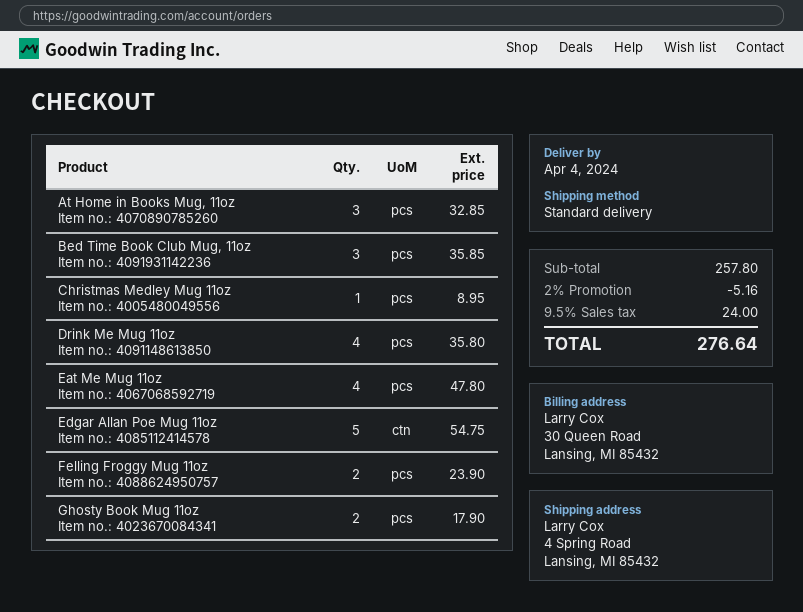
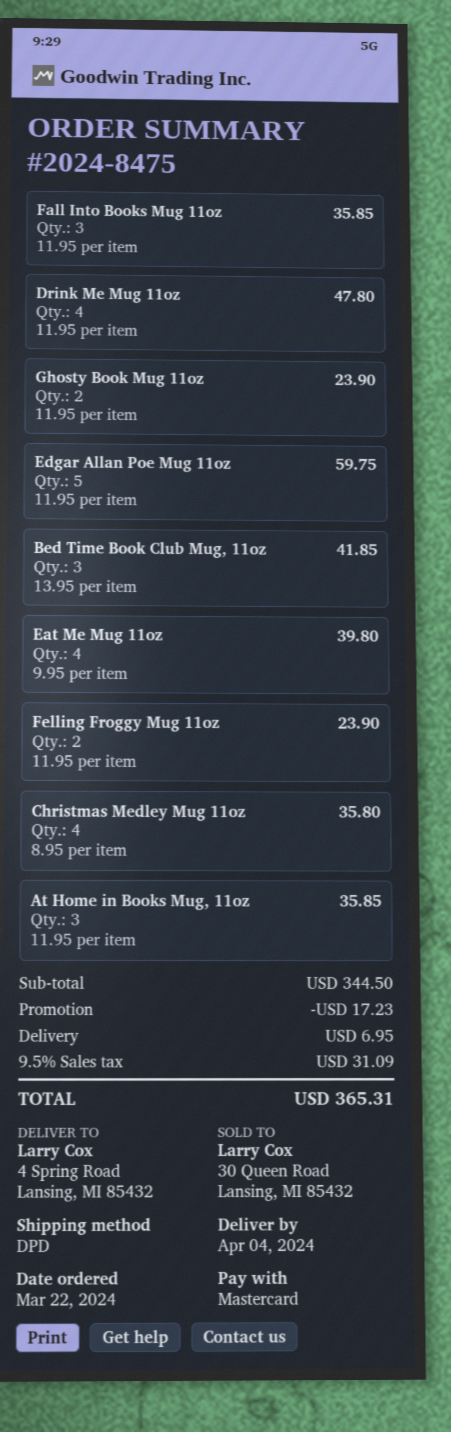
shipping method: standard -> DPD
At Home in Books Mug, 11oz: 3 for 32.85 -> 3 for 35.85
Bed Time Book Club Mug, 11oz: 3 for 35.85 -> 3 for 41.85
Christmas Medley Mug 11oz: 1 for 8.95 -> 4 for 35.80
Drink Me Mug 11oz: 4 for 35.80 -> 4 for 47.80
Eat Me Mug 11oz: 4 for 47.80 -> 4 for 39.80
Edgar Allan Poe Mug 11oz: 5 for 54.75 -> 5 for 59.75
Ghosty Book Mug 11oz: 2 for 17.90 -> 2 for 23.90
Fall Into Books Mug 11oz: none -> 3 for 35.85
subtotal: 257.80 -> 344.50
discount: 5.16 -> 17.23
shipping: none -> 6.95
tax: 9.5% = 24.00 -> 9.5% = 31.09
total: 276.64 -> 365.31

━━━━━━━━

## HOW TO COMPLETE THIS TASK
Without the pictures, restate all of the entries word for word.

## EXERCISE ANSWER
shipping method: standard -> DPD
At Home in Books Mug, 11oz: 3 for 32.85 -> 3 for 35.85
Bed Time Book Club Mug, 11oz: 3 for 35.85 -> 3 for 41.85
Christmas Medley Mug 11oz: 1 for 8.95 -> 4 for 35.80
Drink Me Mug 11oz: 4 for 35.80 -> 4 for 47.80
Eat Me Mug 11oz: 4 for 47.80 -> 4 for 39.80
Edgar Allan Poe Mug 11oz: 5 for 54.75 -> 5 for 59.75
Ghosty Book Mug 11oz: 2 for 17.90 -> 2 for 23.90
Fall Into Books Mug 11oz: none -> 3 for 35.85
subtotal: 257.80 -> 344.50
discount: 5.16 -> 17.23
shipping: none -> 6.95
tax: 9.5% = 24.00 -> 9.5% = 31.09
total: 276.64 -> 365.31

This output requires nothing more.